More than a Presidential Race
By Nathan Gonzales,
Inside Elections Editor and Publisher
Public Affairs Council Senior Political Analyst
In any discussion about 2020, there seem to be only two allowable topics: President Donald Trump and the Democratic presidential primary. But while electing the de facto leader of the free world is important, the effectiveness of the president in 2021 hinges on the congressional elections.
The presidential race is all-consuming. I know from experience because when I’m on CNN, Trump and the Democrats are all I’m ever asked about at this point.
Every Trump tweet, comment, rally, hiring, firing, dinner order and golf outing receives exorbitant news coverage by nearly every media outlet. And with 23 Democrats running to defeat Trump, there is never any shortage of campaign activity or polling to report on, and nearly nightly town halls create more news.
But focusing on the presidential race misses more than half of the story of 2020.
If Trump or a new Democratic president faces a divided Congress, major legislation is practically dead on arrival. There aren’t enough truly moderate voters in the country or voices in Washington to motivate each party to leave their partisan bases for a compromise.
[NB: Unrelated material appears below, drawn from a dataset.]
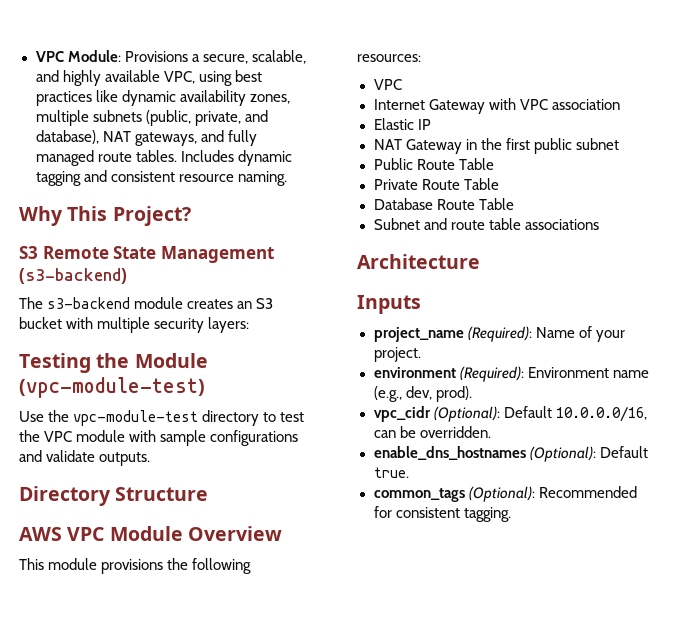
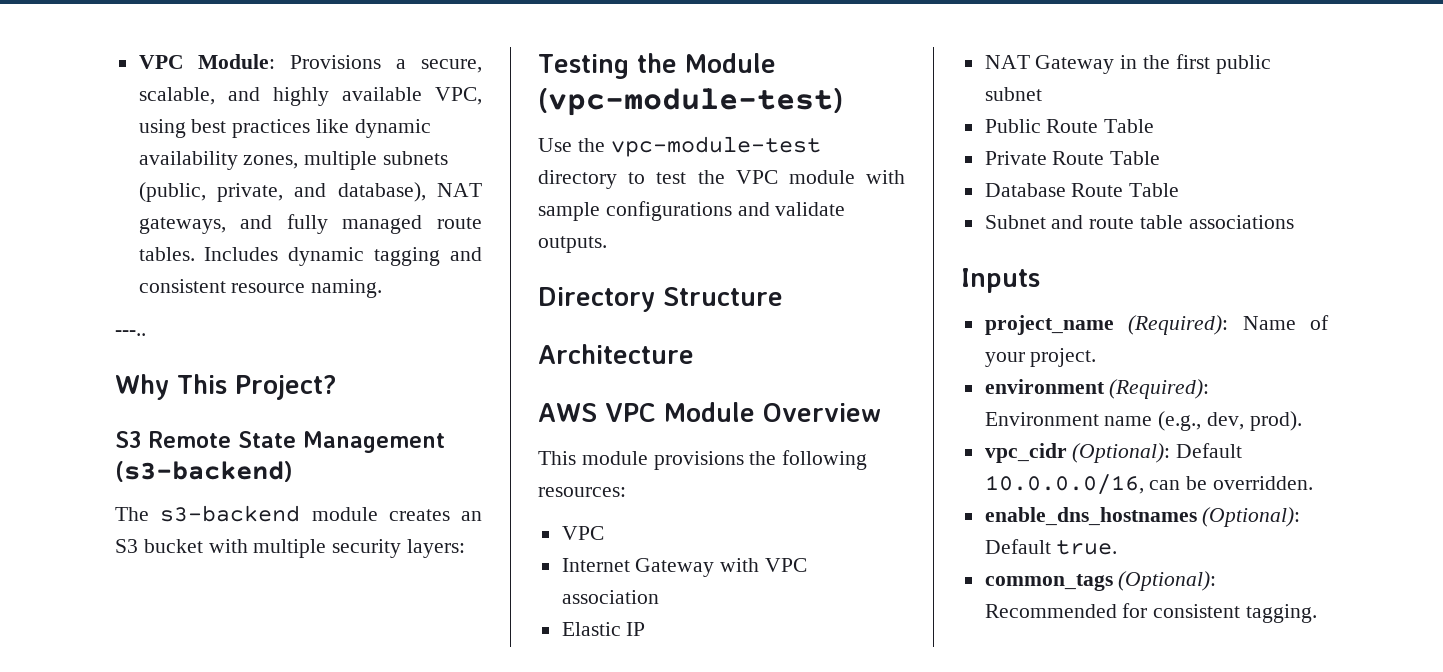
+ ---..
+ Architecture
- Architecture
Each party seems content to hold out for the opportunity to have full control of the legislative and executive branches in order to enact significant change.
That means any prospects for a Green New Deal, “Medicare for All,” an exhaustive border wall or packing the Supreme Court are dim without congressional majorities. But the Senate and House majorities are in play and within reach for the minority party next year.
Possible Paths for Party Flips
For a Senate majority, Democrats need a net gain of three or four seats, depending on the outcome of the presidential race. At this stage of the cycle, Republicans are likely to maintain a narrow majority. In the past 100 years, a party has flipped the White House and the Senate in the same cycle just three times. But there are enough competitive states to give Democrats a feasible path to victory.
For a House majority, Republicans need a net gain of 18 or 19 seats, depending on the outcome of the redo election in North Carolina’s 9th District in September. Even though it’s most likely Democrats will maintain a majority, there is a path to victory for Republicans through the 31 districts Trump carried in 2016 that are currently represented by a Democrat. But in the past 50 years, Republicans have gained more than 18 House seats in just one presidential election, and the GOP entered that race in such poor standing that the net gain didn’t even secure a majority.
Looking Down Ballot
Further down the ballot, races for state legislatures are particularly consequential in 2020. This cycle marks the last set of elections before the next census, reapportionment and redistricting. That means that, in many states, the next batch of elected state officials will draw the new congressional lines that will be in place for a decade.
Democrats learned that if you’re going to lose big in an election cycle, don’t do it in one that ends in zero, because you could be frozen out of the redistricting process in key states. That puts even more pressure on Republicans and Democrats to perform next year.
While the presidential race and news coverage will be suffocating over the next year and a half, don’t ignore the other races on the ballot, because those results will determine how much gets done in Washington and potentially shape Congress for years to come.